Ecosyste.ms: Awesome

An open API service indexing awesome lists of open source software.

https://github.com/microsoft/k8s-cronjob-prescaler

Kubernetes operator that prescales cluster nodes to ensure a cronjobs start exactly on time
https://github.com/microsoft/k8s-cronjob-prescaler

autoscaler cronjob go kubernetes operator

Last synced: 3 months ago
JSON representation

Kubernetes operator that prescales cluster nodes to ensure a cronjobs start exactly on time

Lists

README

        

# Kubernetes CronJob Prescaler

## Project Status & Disclaimer

[![CI](https://github.com/microsoft/k8s-cronjob-prescaler/workflows/CI/badge.svg)](https://github.com/microsoft/k8s-cronjob-prescaler/actions?query=workflow%3ACI)
[![Weekly CI](https://github.com/microsoft/k8s-cronjob-prescaler/workflows/Weekly%20CI/badge.svg)](https://github.com/microsoft/k8s-cronjob-prescaler/actions?query=workflow%3A%22Weekly+CI%22)

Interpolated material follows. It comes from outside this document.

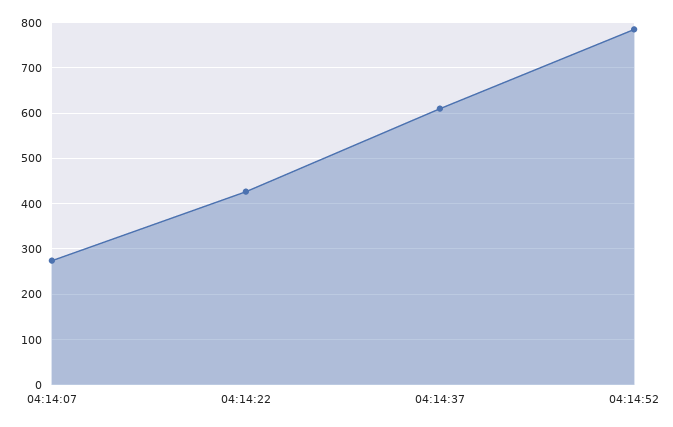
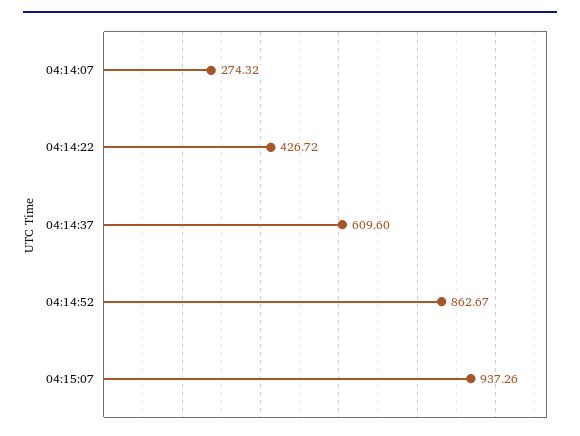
04:14:52: 780 -> 862.67
04:15:07: none -> 937.26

Please be aware that this code base has been marked as ARCHIVED amd is not actively maintained.

Prior to archving, the code in this project was tested against a matrix of Kubernetes builds for each pull request (see "CI" build for details). The code was also built against the latest version of Kubernetes each week (see "Weekly CI" build for details).

## Introduction

The main purpose of this project is to provide a mechanism whereby cronjobs can be run on auto-scaling clusters, and ensure that the cluster is scaled up to their desired size prior to the time at which the `CronJob` workload needs to begin.

### Example

For a workload to start at *16:30* exactly, a node in the cluster has to be available and warm at that time. The `PrescaledCronJob` CRD and operator will ensure that a cronjob gets scheduled n minutes earlier to force the cluster to prepare a node, and then a custom init container will run, blocking the workload running until the correct time.

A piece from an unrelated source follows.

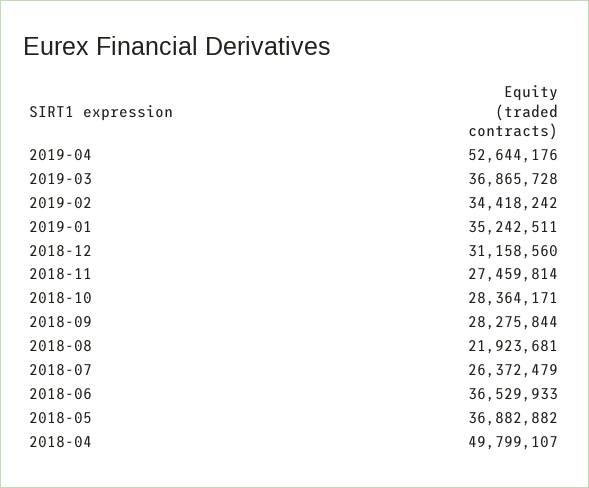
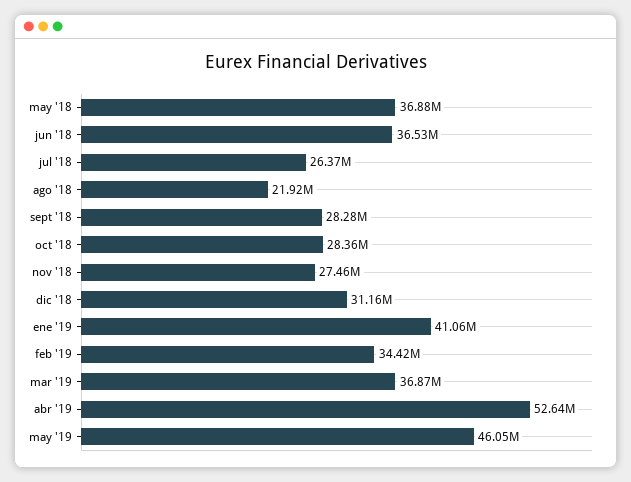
2019-01: 35242511 -> 41060000
2018-04: 49799107 -> none
may '19: none -> 46050000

![PrescaledCronJob Scheduling](docs/prescaledcron.png)

### How it works

- This project defines a new Kubernetes CRD kind named `PreScaledCronJob`; and an Operator that will reconcile said kind.
- When a `PreScaledCronJob` is created in a cluster, this Operator will create an associated `CronJob` object that will execute X minutes prior to the real workload and ensure any necessary agent pool machines are "warmed up".
- More information on how we calculate the `CronJob` schedule can be found in [the Primed Cronjob Schedules
documentation here](docs/cronjobs.md)
- The created `CronJob` is associated to the `PreScaledCronJob` using the Kubernetes `OwnerReference` mechanism. Thus enabling us to automatically delete the `CronJob` when the `PreScaledCronJob` resource is deleted. For more information please check out the [Kubernetes documentation here](https://kubernetes.io/docs/concepts/workloads/controllers/garbage-collection/#owners-and-dependents)
- `PreScaledCronJob` objects can check for changes on their associated `CronJob` objects via a generated hash. If this hash does not match that which the `PreScaledCronJob` expects, we update the `CronJob` spec.
- The generated `CronJob` uses an `initContainer` spec to spin-wait thus warming up the agent pool and forcing it to scale up to our desired state ahead of the real workload. For more information please check out the [Init Container documentation here](https://kubernetes.io/docs/concepts/workloads/pods/init-containers/)

## Getting Started

1. Clone the codebase
2. Ensure you have Docker installed and all necessary pre-requisites to develop on remote containers [installation notes](https://code.visualstudio.com/docs/remote/containers#_installation)
3. Install [VSCode Remote Development extensions pack](https://aka.ms/vscode-remote/download/extension)
4. Open the project and run in the development container

## Build And Deploy

In order to ensure a smooth deployment process, for both local and remote deployments, we recommend you use the dev container provided within this repo.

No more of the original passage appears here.